*** Records shown Section Begins ***

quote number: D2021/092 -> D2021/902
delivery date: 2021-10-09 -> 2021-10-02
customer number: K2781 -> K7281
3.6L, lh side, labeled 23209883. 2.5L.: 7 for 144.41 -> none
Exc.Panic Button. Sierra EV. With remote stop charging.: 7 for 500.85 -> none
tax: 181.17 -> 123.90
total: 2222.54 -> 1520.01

*** Records shown Section Ends ***
*** Records shown Section Begins ***

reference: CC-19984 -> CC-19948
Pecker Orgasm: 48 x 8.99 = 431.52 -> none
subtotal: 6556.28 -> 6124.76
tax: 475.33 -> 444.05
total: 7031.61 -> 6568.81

*** Records shown Section Ends ***

- _Problem requirements_:
Go through the records and report each line that contains "number".

- _Solved problem_:
quote number: D2021/092 -> D2021/902
customer number: K2781 -> K7281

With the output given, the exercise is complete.